There are lots of strange, funny moments like this. They suggest that, as well as having more of a sense of humour than he’s sometimes credited with, at this stage in his writing life Coetzee might be more interested in giving his unconscious a shake and seeing what falls out. Letting go, or at least tricking yourself into thinking you have, is a recurring theme in his recent critical writing. It’s ‘fascinating’, he writes in Late Essays (2017), when, in Zama, Antonio di Benedetto ‘lets go of the reins of narrative logic and allows the spirit to take his hero where it will’. He gives high marks to writers who get possessed by their characters, as Flaubert ‘in some sense’ was by Emma Bovary, and to those who believe, with Gerald Murnane, that the world they write about is more real than reality. ‘The imagination as a demiurgic power’ is another object of his interest, and there are hints here and there in The Death of Jesus that an unfriendly creator of the kind he pictures in the essay on Beckett might have targeted David for destruction.

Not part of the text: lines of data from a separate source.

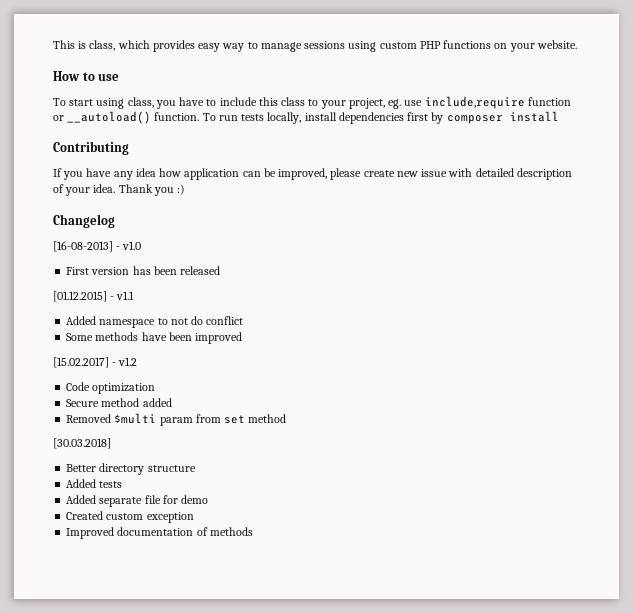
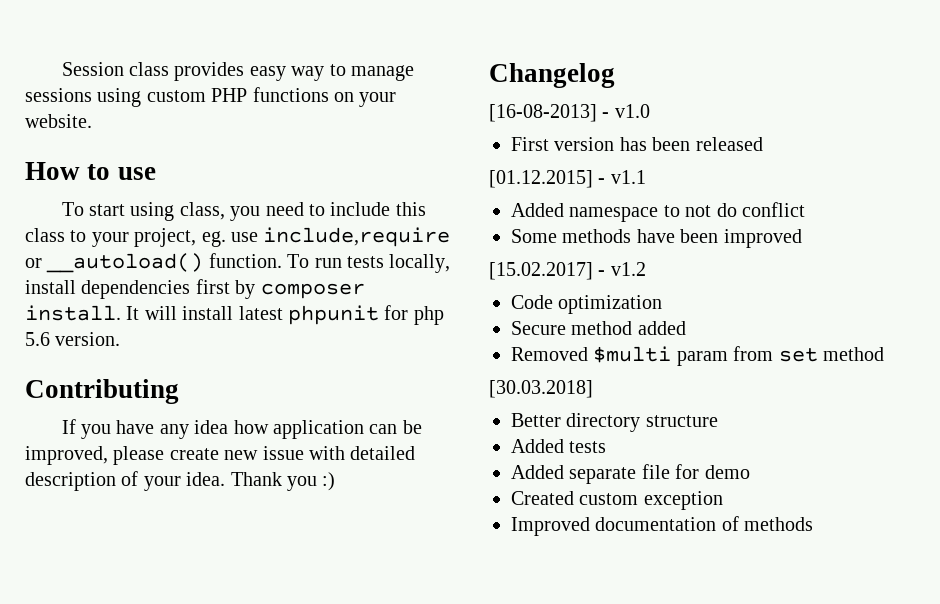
- This is class, which provides easy way to manage sessions using custom PHP functions on your website.
+ Session class provides easy way to manage sessions using custom PHP functions on your website.
- To start using class, you have to include this class to your project, eg. use include,require function or __autoload() function.
+ To start using class, you need to include this class to your project, eg. use include,require or __autoload() function.
- To run tests locally, install dependencies first by composer install
+ To run tests locally, install dependencies first by composer install. It will install latest phpunit for php 5.6 version.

‘I’m well aware,’ Coetzee said in 2018, ‘that this talk about fictional characters who demand entry into the real world is a metaphor … But it seems to me there’s nothing wrong in talking in metaphors.’ Perhaps it’s because he’s more concerned with the metaphors than with what the metaphors are for that these novels don’t come across, in the end, as arid intellectual puzzles. Chapter by chapter, they have a lucid, playful quality, as though Coetzee is taking his preoccupations out for gentle strolls instead of subjecting them to remorseless Dostoevskian pressure. Perhaps he is simply amusing himself by writing philosophical dialogues in which one of the speakers asks annoying questions not because he’s Socrates but because he’s a small child. The tone darkens a bit, not surprisingly, in Death, and there’s a concomitant rise in the teasing of meaning-hungry readers. But it’s still tempting to see the Jesus stuff as a structural device not unlike the Odyssey in Ulysses, one in which the writer has no particular investment. ‘The persistence of the soul in an unrecognisable form, unknown to itself, without memory, without identity’, as the essayist in Diary of a Bad Year puts it, seems to engage Coetzee’s imagination more than the motifs from the gospels do.

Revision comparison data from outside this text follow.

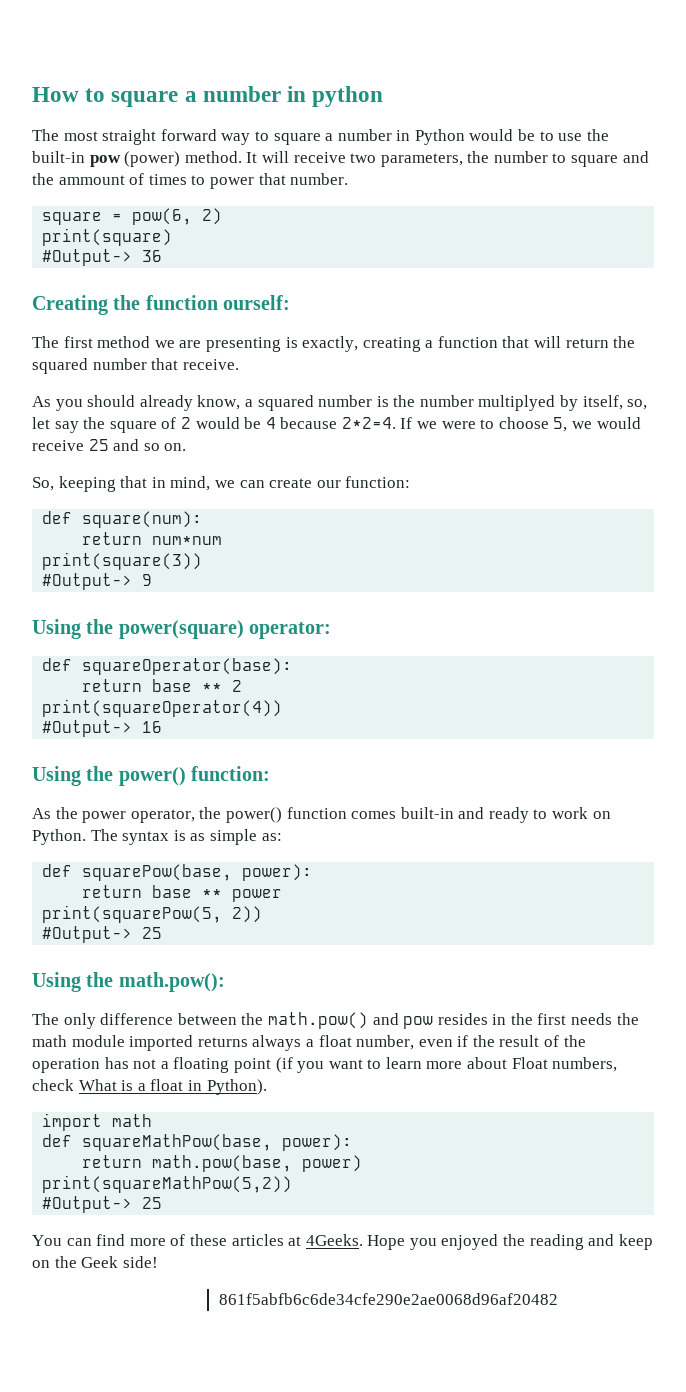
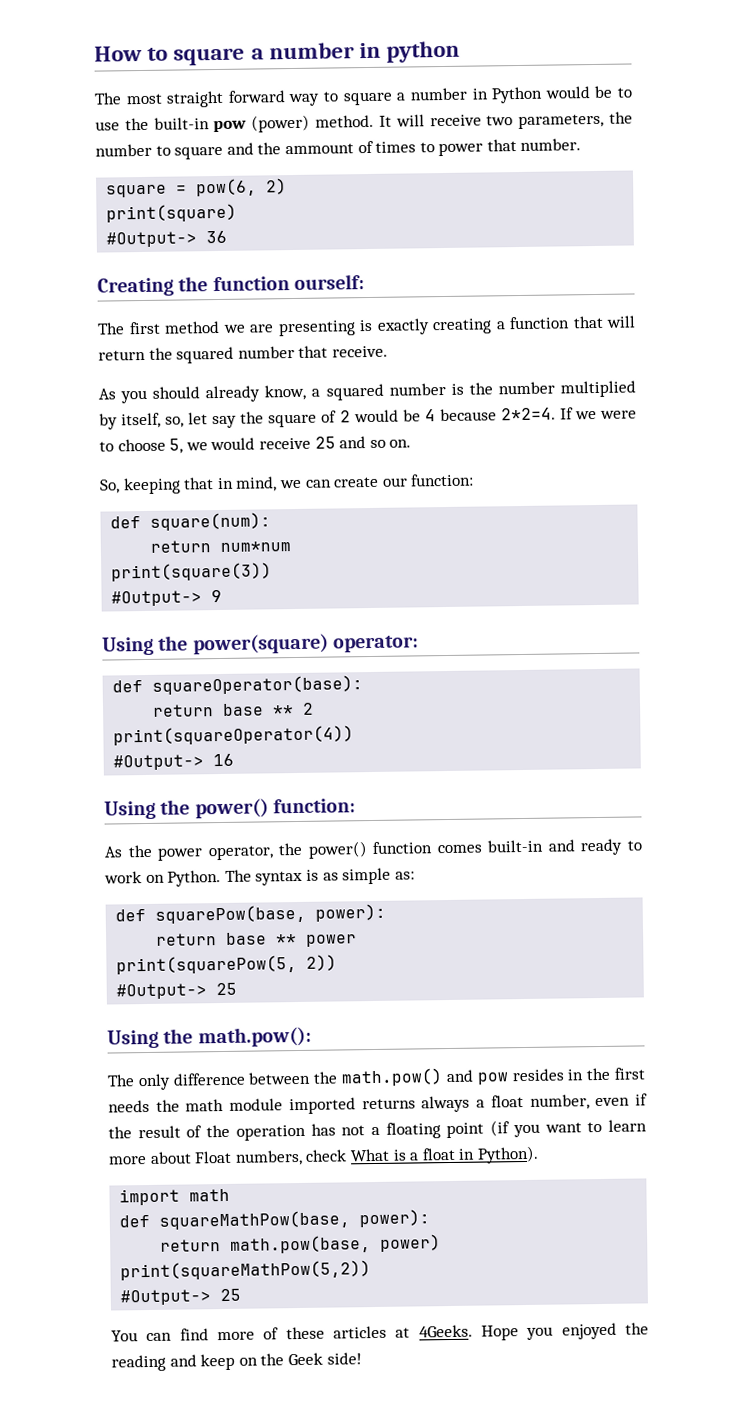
- The first method we are presenting is exactly, creating a function that will return the squared number that receive.
+ The first method we are presenting is exactly creating a function that will return the squared number that receive.
- As you should already know, a squared number is the number multiplyed by itself, so, let say the square of 2 would be 4 because 2*2=4.
+ As you should already know, a squared number is the number multiplied by itself, so, let say the square of 2 would be 4 because 2*2=4.
- 861f5abfb6c6de34cfe290e2ae0068d96af20482

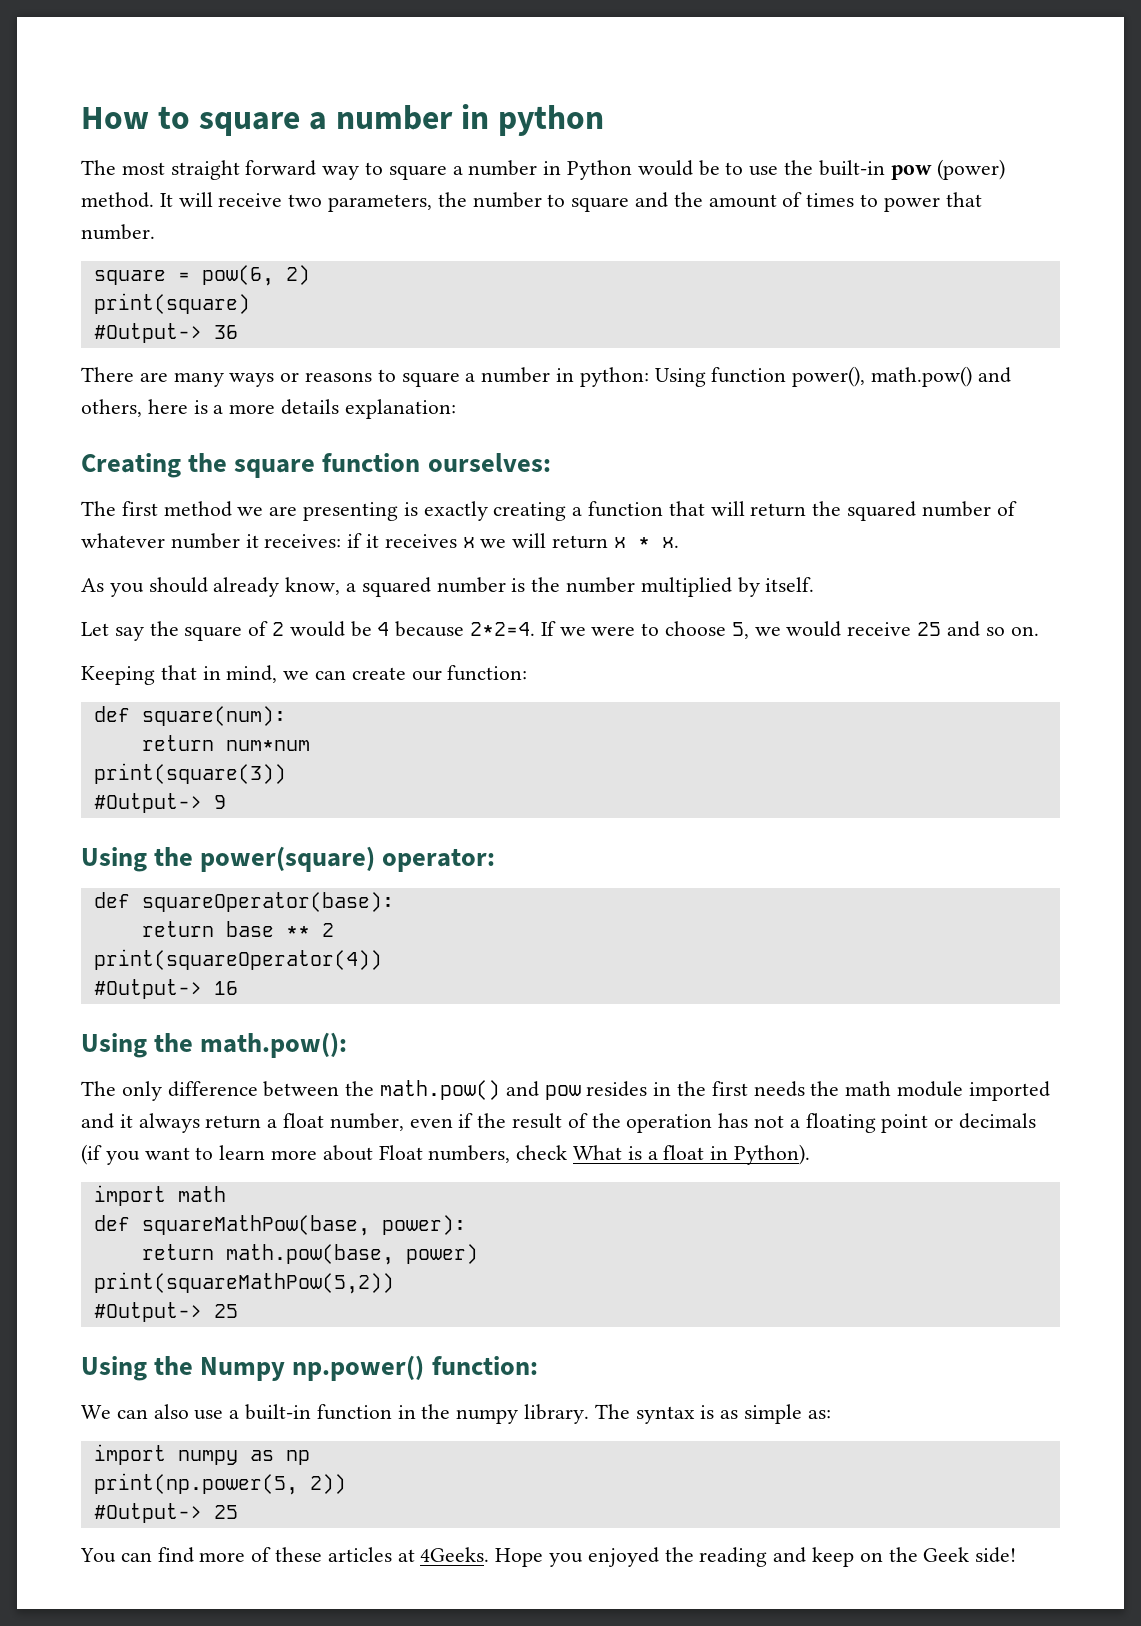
- It will receive two parameters, the number to square and the ammount of times to power that number.
+ It will receive two parameters, the number to square and the amount of times to power that number.
+ There are many ways or reasons to square a number in python: Using function power(), math.pow() and others, here is a more details explanation:
- Creating the function ourself:
+ Creating the square function ourselves:
- The first method we are presenting is exactly creating a function that will return the squared number that receive.
+ The first method we are presenting is exactly creating a function that will return the squared number of whatever number it receives: if it receives x we will return x * x.
- As you should already know, a squared number is the number multiplied by itself, so, let say the square of 2 would be 4 because 2*2=4.
+ As you should already know, a squared number is the number multiplied by itself.
+ Let say the square of 2 would be 4 because 2*2=4.
- So, keeping that in mind, we can create our function:
+ Keeping that in mind, we can create our function:
- Using the power() function:
- As the power operator, the power() function comes built-in and ready to work on Python. The syntax is as simple as:
- def squarePow(base, power):
- return base ** power
- print(squarePow(5, 2))
- #Output-> 25
- The only difference between the math.pow() and pow resides in the first needs the math module imported returns always a float number, even if the result of the operation has not a floating point (if you want to learn more about Float numbers, check What is a float in Python).
+ The only difference between the math.pow() and pow resides in the first needs the math module imported and it always return a float number, even if the result of the operation has not a floating point or decimals (if you want to learn more about Float numbers, check What is a float in Python).
+ Using the Numpy np.power() function:
+ We can also use a built-in function in the numpy library. The syntax is as simple as:
+ import numpy as np
+ print(np.power(5, 2))
+ #Output-> 25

As for aridity, it’s true that the new life’s fictive furniture is minimalist, a quality that’s even more pronounced in the third book. At the same time, the whole thing is suffused with feeling in a way that’s – as Beckett once wrote in a letter – ‘not the least little bit metaphysical or mystical’. My son was the same age as David in the year that Childhood was published, which might explain why I found Simón’s patient efforts to answer the boy’s questions, and his desolation when David withdraws from him, unbearably moving. But there’s something for everyone. Perhaps an afterlife haunted by inarticulable absences doesn’t seem so metaphorical if one of your children died as a young adult, as Coetzee’s son did in 1989. Perhaps if you’re eighty, an emigrant, and at odds with the dominant culture, then feeling faintly but perpetually wrongfooted, and unfairly shamed by the vestiges of sexual desire, doesn’t seem so metaphorical either. It isn’t only in avant-garde fiction that people feel compelled to stay in failed relationships. And who doesn’t walk around with a name and a birth date they were given in circumstances they don’t remember?